Nevertheless, the killing of the Hanau Nine had a special dimension: it was an open attack on the working class. Hanau-Kesselstadt is mainly home to working class families who originally came from Italy, Turkey, Bosnia and Romania and, later, from Syria and Afghanistan, and whose children were born and grew up here.

Their parents worked in construction or at Dunlop, Heräus technology group, electrical engineering company BBC and other Hanau industrial firms, many of which have since closed. The younger ones work in Frankfurt am Main, at the airport, in the Opel auto factories or the supply industry. In Hanau-Kesselstadt, everyone knows each other and feels they belong. It was against this international, proletarian neighbourhood that the fatal shootings were directed.

Here is also the key to understanding the unanswered questions. At the latest since 2014, with the turn to German militarism and an aggressive foreign and security policy, official politics have become less and less compatible with the needs of working people. The very existence of an alert and potentially rebellious working class poses a constant threat to the ruling politicians.

The World Socialist Web Site and the Sozialistische Gleichheitspartei (Socialist Equality Party, SGP) strongly oppose the fascist drive.
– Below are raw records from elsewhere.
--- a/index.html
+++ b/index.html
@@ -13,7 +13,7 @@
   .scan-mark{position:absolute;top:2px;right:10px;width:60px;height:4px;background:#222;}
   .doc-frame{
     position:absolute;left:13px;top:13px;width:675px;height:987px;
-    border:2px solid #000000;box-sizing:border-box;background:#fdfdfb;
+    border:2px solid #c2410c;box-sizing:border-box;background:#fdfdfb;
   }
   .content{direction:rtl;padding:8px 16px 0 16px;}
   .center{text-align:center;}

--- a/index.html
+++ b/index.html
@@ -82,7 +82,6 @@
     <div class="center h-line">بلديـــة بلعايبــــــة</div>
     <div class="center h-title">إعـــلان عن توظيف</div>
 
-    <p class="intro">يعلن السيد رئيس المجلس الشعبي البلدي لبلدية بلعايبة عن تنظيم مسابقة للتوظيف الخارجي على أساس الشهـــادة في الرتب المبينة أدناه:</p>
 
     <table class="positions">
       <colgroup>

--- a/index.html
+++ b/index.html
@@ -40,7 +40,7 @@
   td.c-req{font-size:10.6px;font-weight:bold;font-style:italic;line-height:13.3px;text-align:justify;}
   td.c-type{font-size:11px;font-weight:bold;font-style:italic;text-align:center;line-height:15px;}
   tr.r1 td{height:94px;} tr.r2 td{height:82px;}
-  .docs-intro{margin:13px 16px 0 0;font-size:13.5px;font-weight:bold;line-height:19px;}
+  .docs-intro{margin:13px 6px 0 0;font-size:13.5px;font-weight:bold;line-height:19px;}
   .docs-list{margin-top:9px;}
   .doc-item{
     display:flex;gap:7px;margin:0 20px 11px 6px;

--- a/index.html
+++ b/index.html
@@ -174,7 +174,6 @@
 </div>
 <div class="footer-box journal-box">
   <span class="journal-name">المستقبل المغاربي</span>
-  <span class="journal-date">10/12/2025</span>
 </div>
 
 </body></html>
The SGP demands the dissolution of the Office for the Protection of the Constitution, as the German secret service is called, an immediate halt to deportations and the closure of all deportation camps and for equal democratic and social rights for everyone living here.

In its election statement, the SGP writes: “Mass death, social inequality and war are incompatible with democracy. This is why the ruling elite around the world is turning to authoritarian forms of rule. ... The threat from the right is particularly acute in Germany. The police, army and intelligence agencies are infested with right-wing extremist terrorist networks that enjoy support from the highest levels of the state. Despite the deadly terrorist attacks in Halle, Hanau and other places, and the murder of Kassel District President Walter Lübcke, the leaders and backers of these fascist structures remain free men. ... The AfD was systematically built up by the political establishment and media.”